#### Data records ####
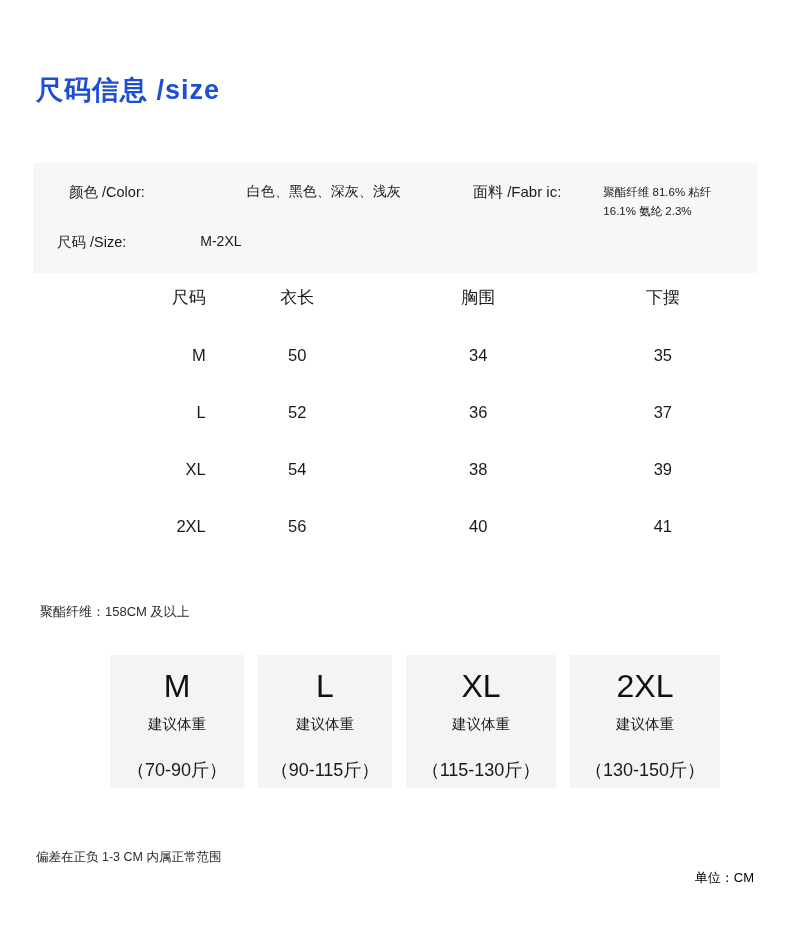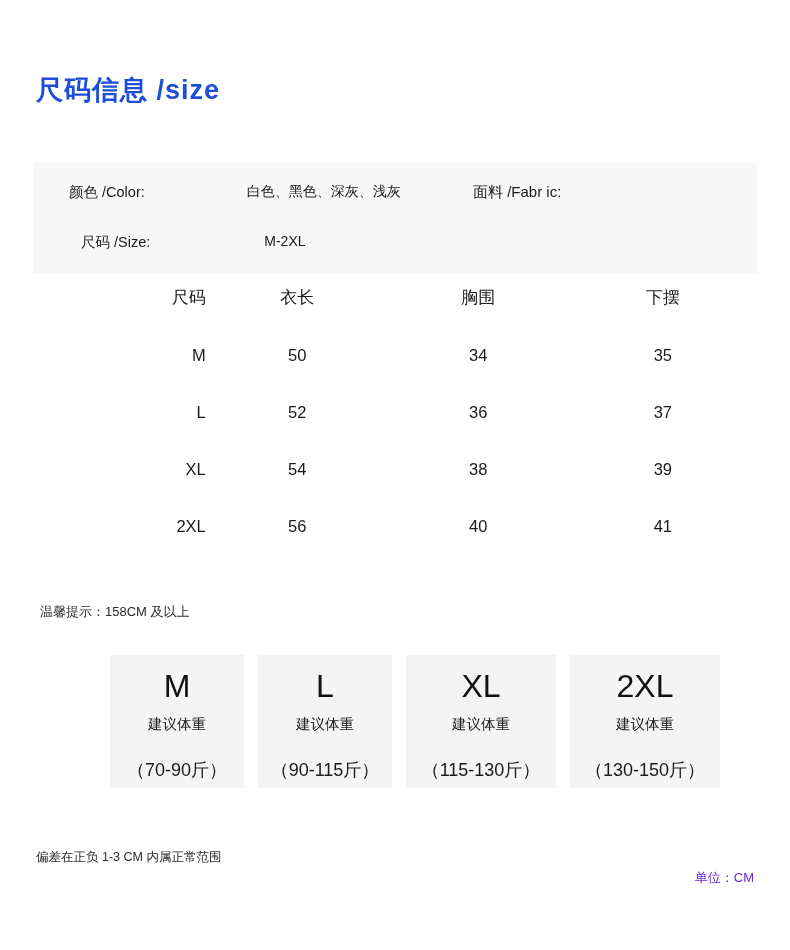--- a/index.html
+++ b/index.html
@@ -181,6 +181,7 @@
 
   <div class="info-row" id="row-fabric">
     <span class="info-label" id="fabric-label">面料 /Fabr ic:</span>
+    <span class="info-value" id="fabric-values">聚酯纤维 81.6% 粘纤 16.1% 氨纶 2.3%</span>
   </div>
 
 </div>

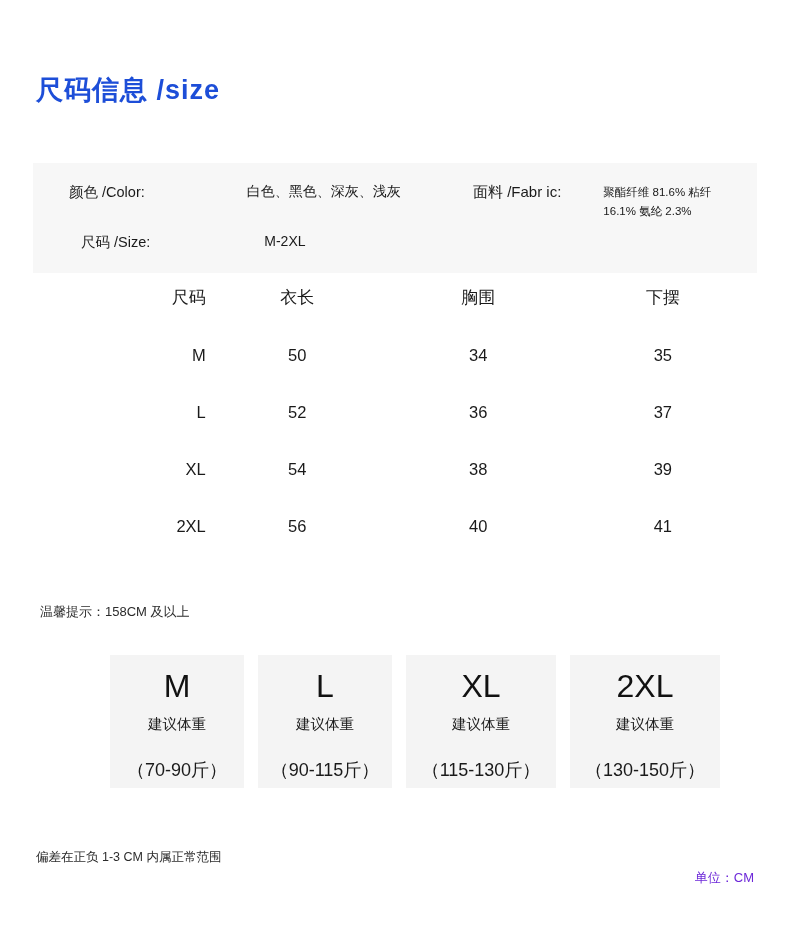--- a/index.html
+++ b/index.html
@@ -55,7 +55,7 @@
     padding-left: 36px;
   }
   #row-color   { left: 36px; top: 20px; gap: 27px; }
-  #row-size    { left: 48px; top: 70px; gap: 40px; }
+  #row-size    { left: 24px; top: 70px; }
   #row-fabric  { left: 440px; top: 20px; }
 
   #row-color .info-value  { margin-left: 39px; }

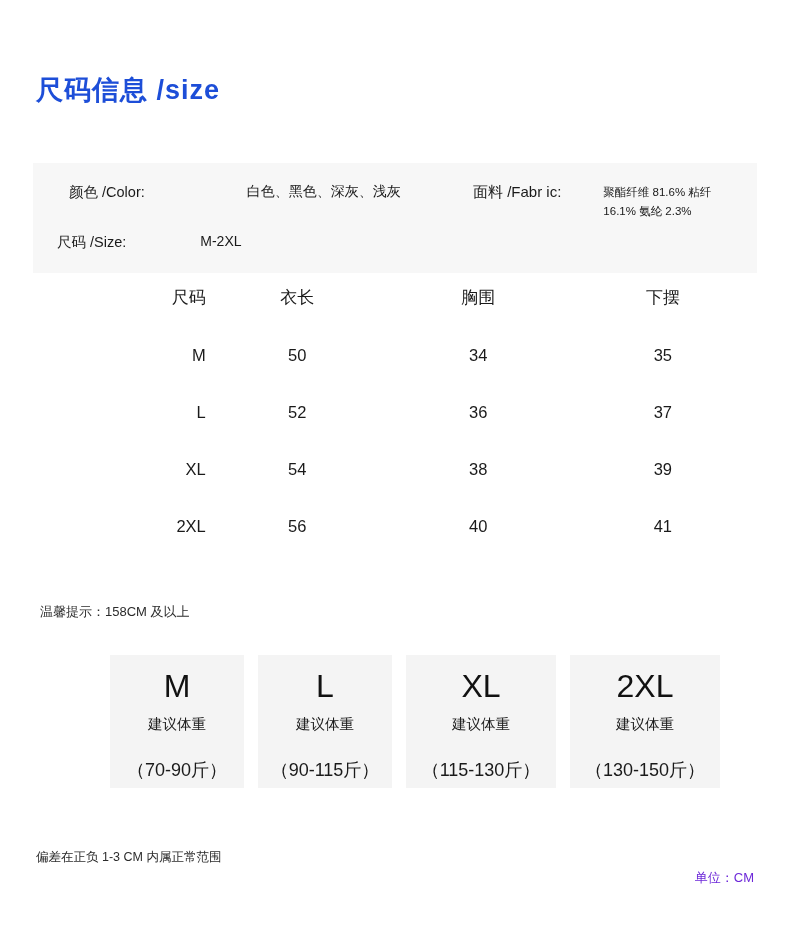--- a/index.html
+++ b/index.html
@@ -223,7 +223,7 @@
   </tbody>
 </table>
 
-<div id="height-note">温馨提示：158CM 及以上</div>
+<div id="height-note">聚酯纤维：158CM 及以上</div>
 
 <div id="weight-cards">
 

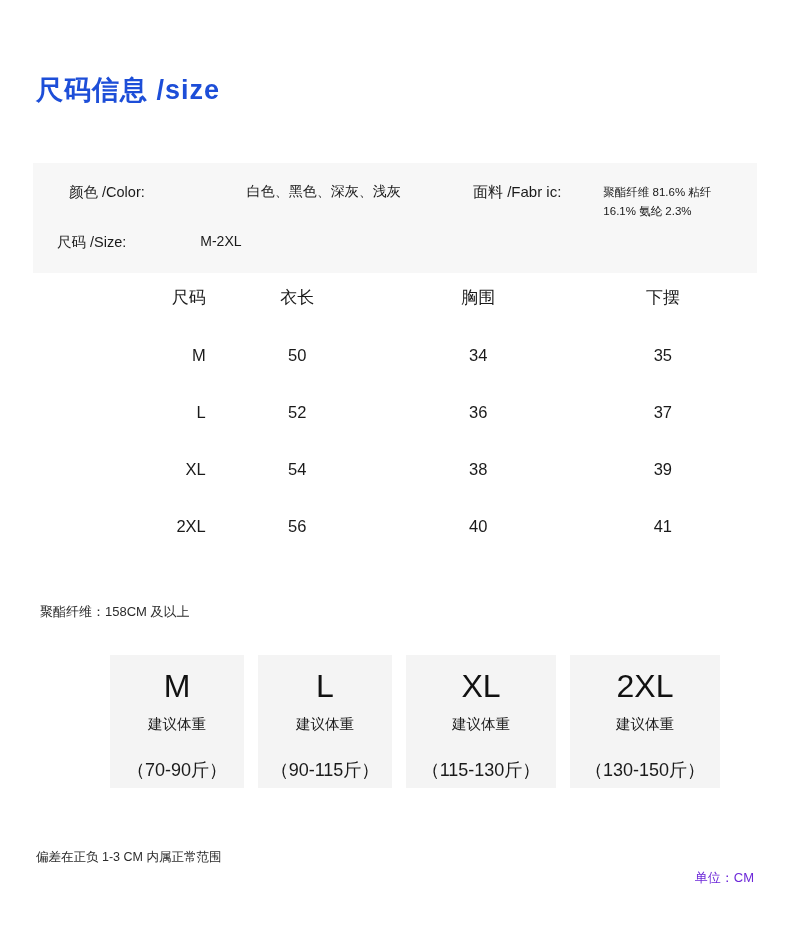--- a/index.html
+++ b/index.html
@@ -159,7 +159,7 @@
     right: 36px;
     top: 869px;
     font-size: 13px;
-    color: #6d28d9;
+    color: #000000;
   }
 </style>
 </head>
####
▶ Try it
Where the line containing "48px; top: 70px;" appears above, start there and set down each line exactly through the last line of the data; leave out every picture.

▶ Finished exercise
-  #row-size    { left: 48px; top: 70px; gap: 40px; }
+  #row-size    { left: 24px; top: 70px; }
   #row-fabric  { left: 440px; top: 20px; }
 
   #row-color .info-value  { margin-left: 39px; }

--- a/index.html
+++ b/index.html
@@ -223,7 +223,7 @@
   </tbody>
 </table>
 
-<div id="height-note">温馨提示：158CM 及以上</div>
+<div id="height-note">聚酯纤维：158CM 及以上</div>
 
 <div id="weight-cards">
 

--- a/index.html
+++ b/index.html
@@ -159,7 +159,7 @@
     right: 36px;
     top: 869px;
     font-size: 13px;
-    color: #6d28d9;
+    color: #000000;
   }
 </style>
 </head>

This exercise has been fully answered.